Monalisa II 24x30 Pastel 5min Gesture Drawing

Monalisa II 24x30 Pastel 5min Gesture Drawing

Improvisation through Craft and Play©

'Craft' is using and working with the classical rules of life and gesture drawing (the rules of anatomy, perspective, and the masters’ techniques); it is the underlying core and backbone of how I work.  I’ve absorbed, and follow these rules, but once in the Zone, in the truly inspired, improvisational part of the process, I “play”.  In this realm I feel enormous freedom as I break rules and innovate.  But always with self-control.  In my experience, for a visually appealing image, the artist must exercise a degree of restraint in breaking the rules.  Over time, I’ve been able to feel my way into what works – to work within the unknown, and intuitively working within a framework and then pushing outside of it.  This exchange of form and freedom, “note and sub-note”, or “Craft and Play” is a balance, always changing.  “Craft and Play” can’t exist without the other; the two together are integral to my process.

Process: A Note About My Style

Raw, rapid, bold, and abstract, my artwork is based on gesture drawing but is not gesture drawing.  Gesture drawing is known as a warm-up technique for life drawing.  My proposal is that it can be much more than that when pushed further.  It can be an art therapy practice as well as a final art ‘product.’  I’m taking a centuries old technique and using it in a new way.

It is a fast-paced painting and drawing method. For me, it is raw, physical, mental, emotional, high-octane, always unpredictable, and requires the accessing of emotions and logic at the same time.  It requires and allows, at the same time, total focus and the letting go of expectation, judgment, ego, and perfectionism. I have to move incredibly fast to capture the image as the model/subject moves quickly, and as such there is no room for self-critique.  When in this “Flow” or in this “Zone”, time stands still and I feel transcendent, outside of myself. When successfully in the Zone, doing artwork in this way is a physical, cognitive, emotional and spiritual process.

Gesture Drawing

What is Gesture Drawing?
Rapid, bold, and abstract, Gesture Drawing is a fast-paced technique used by artists to warm up for Life Drawing (the rendering of a figure in space). The model poses for short poses ranging from 30 seconds to two minutes.  The artist must be ready to capture the action, feeling, movement and emotion of the figure.

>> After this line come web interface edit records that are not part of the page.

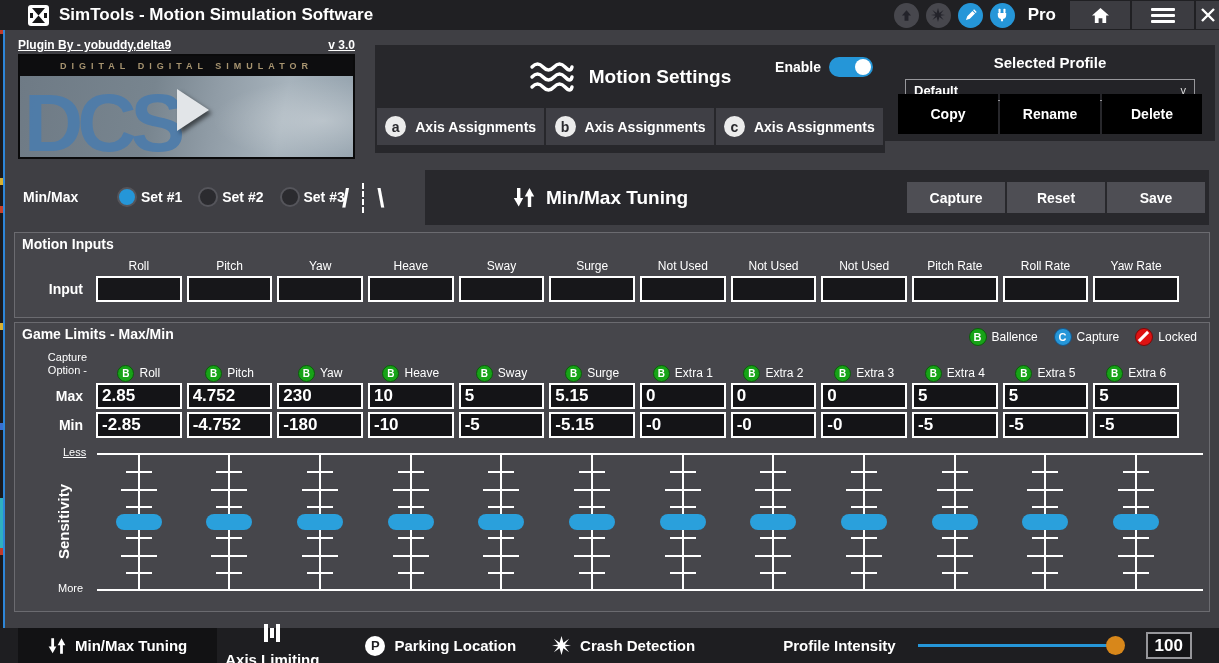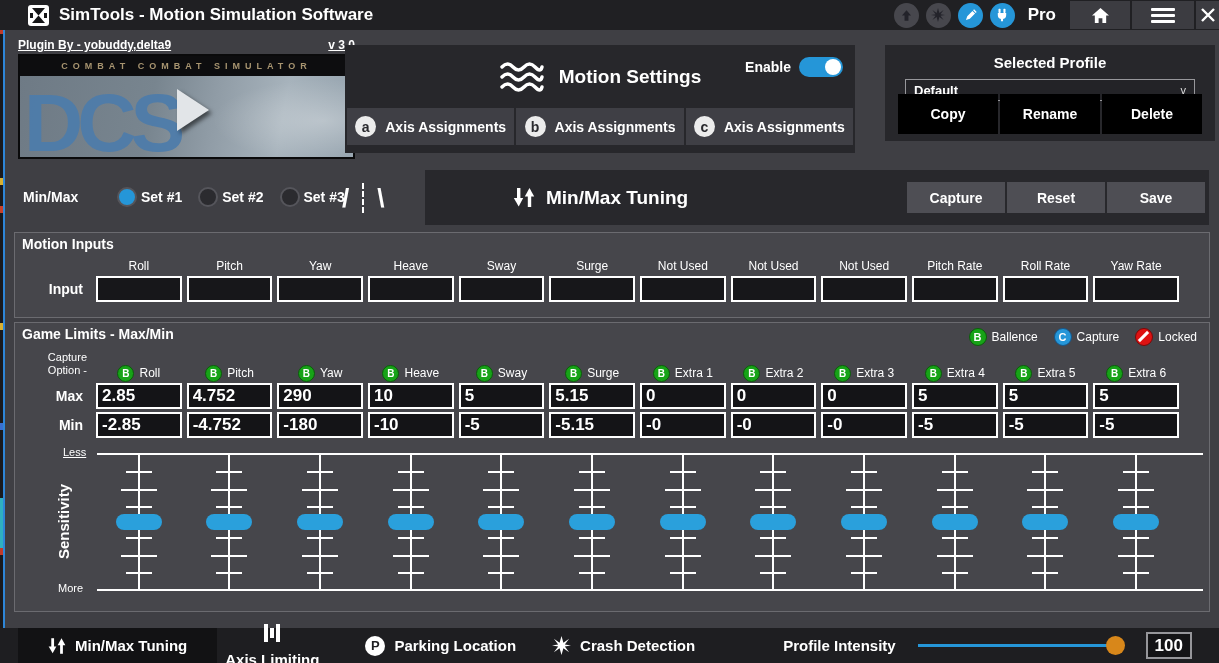--- a/index.html
+++ b/index.html
@@ -48,21 +48,21 @@
   .banner{height:20px;background:#0d0d0f;color:#a79470;font-size:9px;font-weight:bold;
           letter-spacing:5px;display:flex;align-items:center;justify-content:center;}
   .dcs-text{position:absolute;left:4px;top:26px;font-size:82px;font-weight:bold;
             color:#4d7cab;letter-spacing:-6px;line-height:1;opacity:.92;}
   .play-btn{position:absolute;left:52%;top:53%;transform:translate(-50%,-50%);width:0;height:0;
             border-left:32px solid #e2e5e8;border-top:21px solid transparent;
             border-bottom:21px solid transparent;filter:drop-shadow(3px 3px 2px rgba(0,0,0,.55));z-index:2;}
 
   
   .panel{position:absolute;background:#27272b;}
-  .settings-panel{left:340px;top:15px;width:510px;height:108px;}
+  .settings-panel{left:370px;top:15px;width:510px;height:108px;}
   .ms-head{display:flex;align-items:center;justify-content:center;gap:14px;padding-top:14px;}
   .ms-title{font-size:19px;font-weight:bold;}
   .enable-wrap{position:absolute;top:12px;right:12px;display:flex;align-items:center;gap:8px;
                font-size:14px;font-weight:bold;}
   .toggle{width:44px;height:20px;border-radius:10px;background:#2596d8;position:relative;}
   .toggle::after{content:"";position:absolute;right:2px;top:2px;width:16px;height:16px;
                  border-radius:50%;background:#fff;}
   .ms-buttons{position:absolute;left:2px;right:2px;bottom:8px;height:37px;display:flex;gap:2px;}
   .ms-btn{flex:1;background:#3f3f45;display:flex;align-items:center;justify-content:center;
           gap:9px;font-weight:bold;font-size:14px;}
@@ -225,21 +225,21 @@
 
   <div class="edge"></div>
 
   <div class="content">
 
     <div class="plugin-head">
       <span>Plugin By - yobuddy,delta9</span>
       <span>v 3.0</span>
     </div>
     <div class="game-thumb">
-      <div class="banner">COMBAT COMBAT SIMULATOR</div>
+      <div class="banner">DIGITAL DIGITAL SIMULATOR</div>
       <div class="dcs-text">DCS</div>
       <div class="play-btn"></div>
     </div>
 
     <div class="panel settings-panel">
       <div class="ms-head">
         <svg width="46" height="36" viewBox="0 0 46 36" fill="none" stroke="#fff" stroke-width="3.4" stroke-linecap="round">
           <path d="M3 8 q5.5 -6 11 0 t11 0 t11 0 t7 0"></path>
           <path d="M3 18 q5.5 -6 11 0 t11 0 t11 0 t7 0"></path>
           <path d="M3 28 q5.5 -6 11 0 t11 0 t11 0 t7 0"></path>
@@ -413,21 +413,21 @@
               <span>Pitch</span>
             </div>
             <div class="vbox">4.752</div>
             <div class="vbox">-4.752</div>
           </div>
         <div class="col">
             <div class="gl-head">
               <span class="badge green sm">B</span>
               <span>Yaw</span>
             </div>
-            <div class="vbox">290</div>
+            <div class="vbox">230</div>
             <div class="vbox">-180</div>
           </div>
         <div class="col">
             <div class="gl-head">
               <span class="badge green sm">B</span>
               <span>Heave</span>
             </div>
             <div class="vbox">10</div>
             <div class="vbox">-10</div>
           </div>

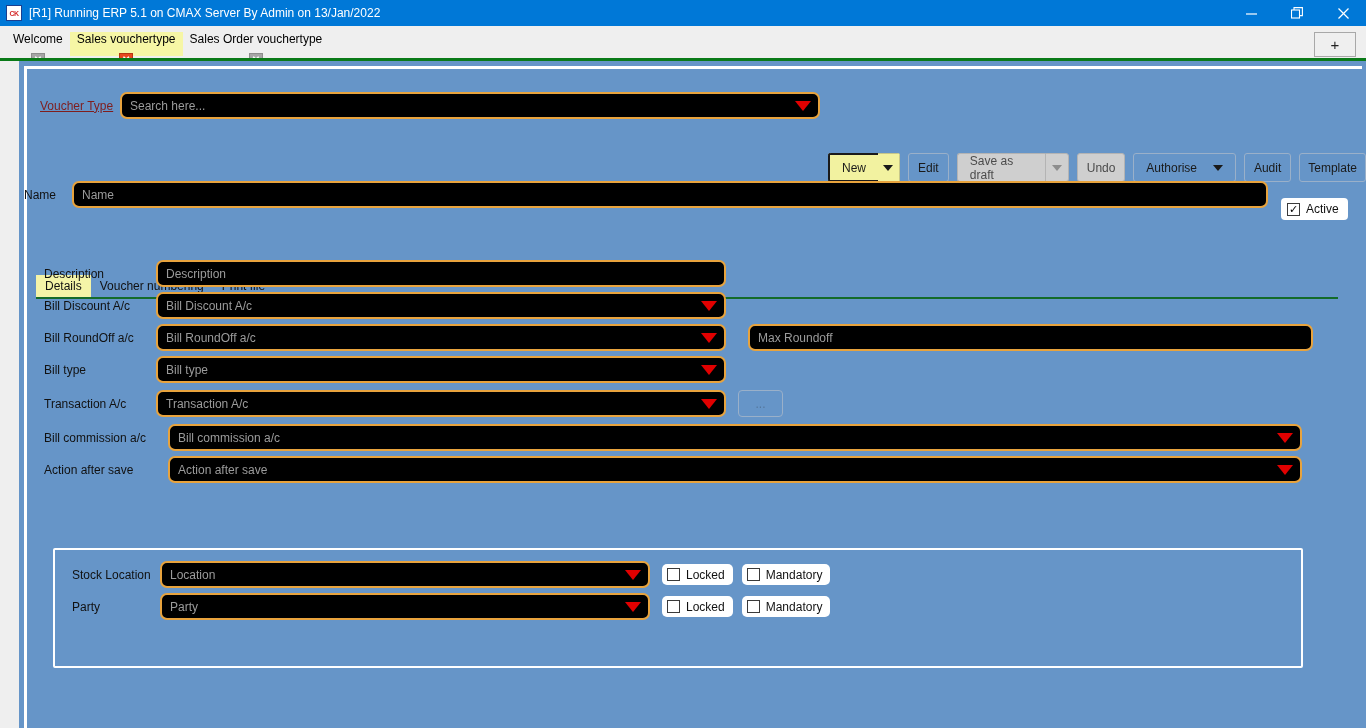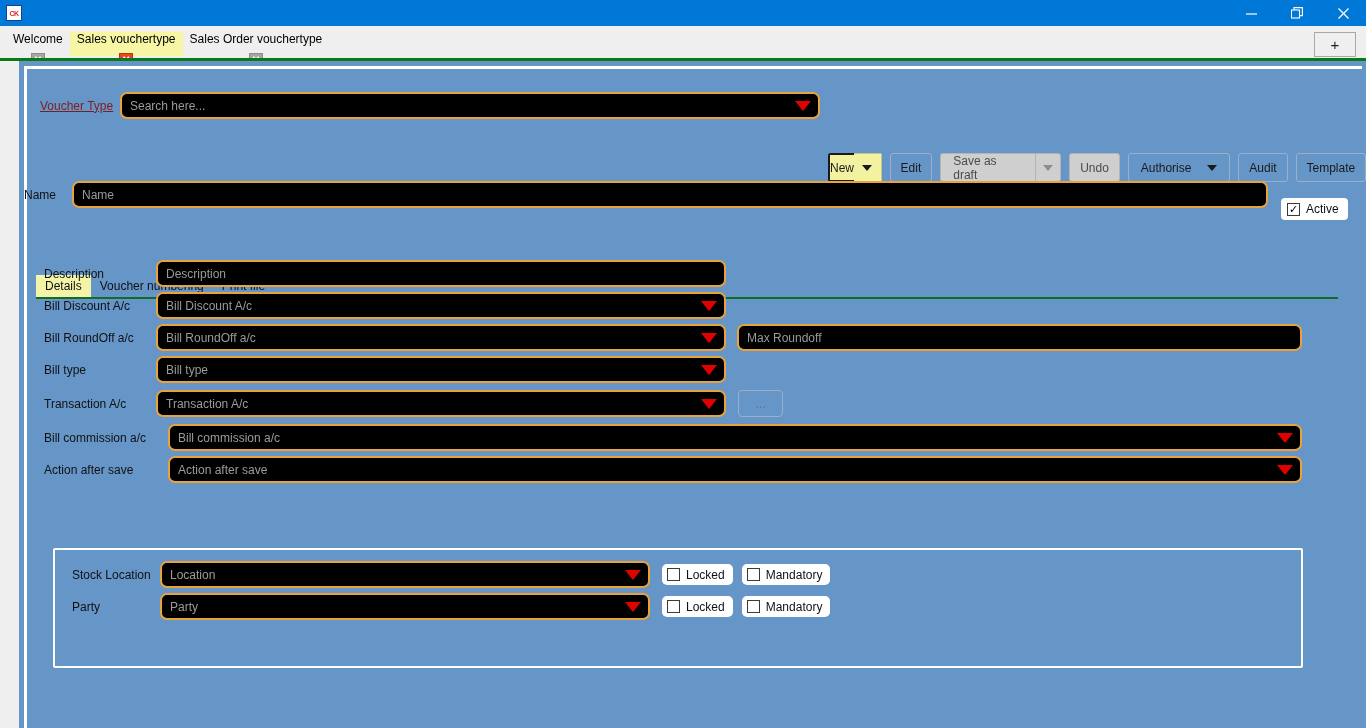--- a/index.html
+++ b/index.html
@@ -140,21 +140,21 @@
   }
   .tbtn.grey { background: #cfcfcf; border-color: #b4b4b4; color: #4b4b4b; }
   #newsplit {
     display: flex; height: 29px;
     border-radius: 3px; overflow: hidden;
   }
   #newbtn {
     background: #f2f2a0;
     border: 2px solid #1a1a1a;
     border-right: none;
-    padding: 0 0;
+    padding: 0 12px;
     display: flex; align-items: center; justify-content: center;
     font-size: 12px; color: #1a1a1a;
   }
   #newarrow {
     background: #f2f2a0;
     border: 1px solid #c6c68a;
     border-left: none;
     width: 28px;
     display: flex; align-items: center; justify-content: center;
   }
@@ -255,20 +255,21 @@
     border: 1px solid #9ab0c9; border-radius: 4px;
     display: flex; align-items: center; justify-content: center;
     font-size: 12px; color: #55779c;
   }
 </style>
 </head>
 <body>
 
 <div id="titlebar">
   <div id="app-icon">CK</div>
+  <div id="title-text">[R1] Running ERP 5.1 on CMAX Server By Admin on 13/Jan/2022</div>
   <div id="wincontrols">
     <div class="winbtn">
       <svg width="11" height="11" viewBox="0 0 11 11">
           <line x1="0" y1="6" x2="11" y2="6" stroke="#fff" stroke-width="1.2"></line>
         </svg>
     </div>
     <div class="winbtn">
       <svg width="12" height="12" viewBox="0 0 12 12">
         <rect x="0.5" y="3" width="8" height="8" fill="none" stroke="#fff" stroke-width="1.1"></rect>
         <polyline points="3,3 3,0.6 11.4,0.6 11.4,8.6 9,8.6" fill="none" stroke="#fff" stroke-width="1.1"></polyline>
@@ -371,21 +372,21 @@
       <span class="caret"></span>
     </div>
   </div>
 
   <div class="frow" style="left:44px; top:263px;">
     <div class="flbl">Bill RoundOff a/c</div>
     <div class="field" style="width:570px;">
       <span class="ph">Bill RoundOff a/c</span>
       <span class="caret"></span>
     </div>
-    <div class="field" style="width:565px; margin-left:11px;">
+    <div class="field" style="width:565px; margin-left:22px;">
       <span class="ph">Max Roundoff</span>
     </div>
   </div>
 
   <div class="frow" style="left:44px; top:295px;">
     <div class="flbl">Bill type</div>
     <div class="field" style="width:570px;">
       <span class="ph">Bill type</span>
       <span class="caret"></span>
     </div>

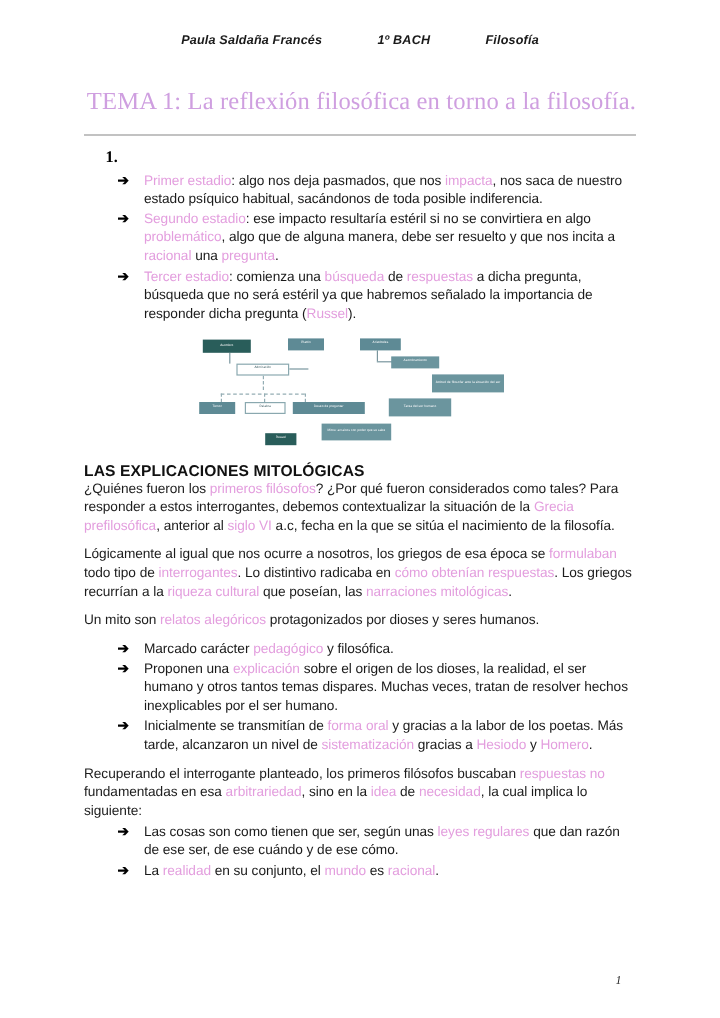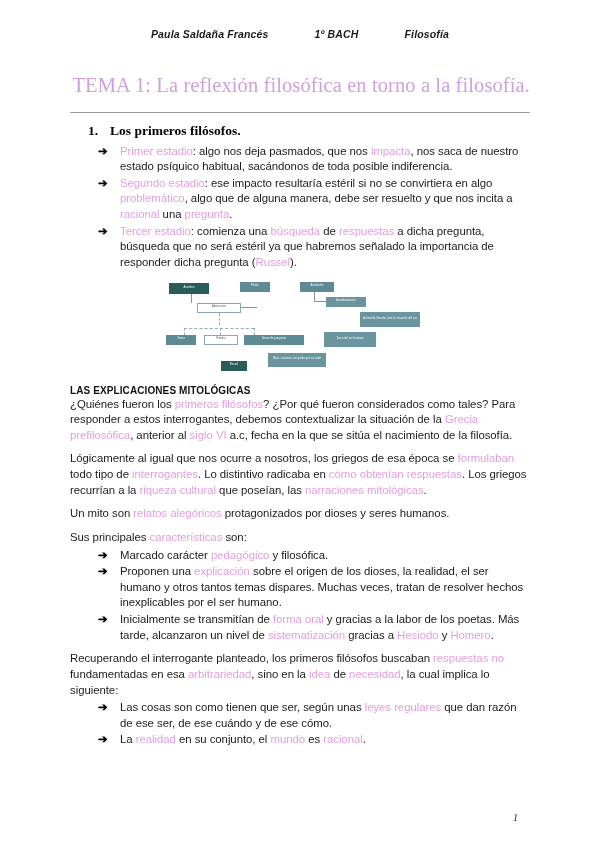--- a/index.html
+++ b/index.html
@@ -108,21 +108,21 @@
     font-size: 11.5px;
     color: #000;
     font-weight: bold;
   }
 
   
   .hl { color: #e39ede; }
 
   
   .subhead {
-    font-size: 10px;
+    font-size: 13px;
     font-weight: bold;
     color: #111;
     margin: 0 0 1px 0;
     letter-spacing: 0.1px;
   }
 
   
   .diagram-wrap {
     margin: 10px 0 12px 0;
     display: flex;
@@ -198,21 +198,20 @@
       <span>1º BACH</span>
       <span>Filosofía</span>
     </div>
 
     <div class="doc-title">TEMA 1: La reflexión filosófica en torno a la filosofía.</div>
 
     <hr class="rule">
 
     <div class="sec-num">
       <span class="n">1.</span>
-      <span>Los primeros filósofos.</span>
     </div>
 
 
     <ul class="arrows">
       <li>
         <span class="arrow">➔</span><span class="hl">Primer estadio</span><span>: algo nos deja pasmados, que nos </span><span class="hl">impacta</span><span>, nos saca de nuestro estado psíquico habitual, sacándonos de toda posible indiferencia.</span>
       </li>
       <li>
         <span class="arrow">➔</span><span class="hl">Segundo estadio</span><span>: ese impacto resultaría estéril si no se convirtiera en algo </span><span class="hl">problemático</span><span>, algo que de alguna manera, debe ser resuelto y que nos incita a </span><span class="hl">racional</span><span> una </span><span class="hl">pregunta</span><span>.</span>
       </li>
@@ -249,21 +248,20 @@
     </div>
 
     <div class="subhead">LAS EXPLICACIONES MITOLÓGICAS</div>
 
     <p class="body"><span>¿Quiénes fueron los </span><span class="hl">primeros filósofos</span><span>? ¿Por qué fueron considerados como tales? Para responder a estos interrogantes, debemos contextualizar la situación de la </span><span class="hl">Grecia prefilosófica</span><span>, anterior al </span><span class="hl">siglo VI</span><span> a.c, fecha en la que se sitúa el nacimiento de la filosofía.</span></p>
 
     <p class="body"><span>Lógicamente al igual que nos ocurre a nosotros, los griegos de esa época se </span><span class="hl">formulaban</span><span> todo tipo de </span><span class="hl">interrogantes</span><span>. Lo distintivo radicaba en </span><span class="hl">cómo obtenían respuestas</span><span>. Los griegos recurrían a la </span><span class="hl">riqueza cultural</span><span> que poseían, las </span><span class="hl">narraciones mitológicas</span><span>.</span></p>
 
     <p class="body"><span>Un mito son </span><span class="hl">relatos alegóricos</span><span> protagonizados por dioses y seres humanos.</span></p>
 
-    <p class="body tight"><span>Sus principales </span><span class="hl">características</span><span> son:</span></p>
 
     <ul class="arrows">
       <li>
         <span class="arrow">➔</span><span>Marcado carácter </span><span class="hl">pedagógico</span><span> y filosófica.</span>
       </li>
       <li>
         <span class="arrow">➔</span><span>Proponen una </span><span class="hl">explicación</span><span> sobre el origen de los dioses, la realidad, el ser humano y otros tantos temas dispares. Muchas veces, tratan de resolver hechos inexplicables por el ser humano.</span>
       </li>
       <li>
         <span class="arrow">➔</span><span>Inicialmente se transmitían de </span><span class="hl">forma oral</span><span> y gracias a la labor de los poetas. Más tarde, alcanzaron un nivel de </span><span class="hl">sistematización</span><span> gracias a </span><span class="hl">Hesiodo</span><span> y </span><span class="hl">Homero</span><span>.</span>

In Gesture Drawing, the artist draws what the figure is doing – not what it looks like. The artists must draw the entire figure all at once, and in a continuous, fluid line, with bold strokes, with confidence.

The Seven Rules of Gesture Drawing

Adapted from Bradley Stevens, Contemporary Realist & Professor of Fine Art, GWU

  1. Draw what the figure is DOING not what it looks like.

  2. See and Draw the WHOLE figure; draw all over.

  3. Draw in a continuous fluid line, confident and sure, BE BOLD.

  4. Do not confine yourself to the contours (the edges)  NO Contours.

  5. Do not start at the HEAD.   Work up and down simultaneously.

  6. Do not neglect the hands and the feet.  At least a simple notation of them.

  7. Look only occasionally at your drawing.

  8. Use Line variation – many possibilities, u/edge, or side, fuzzy or thick.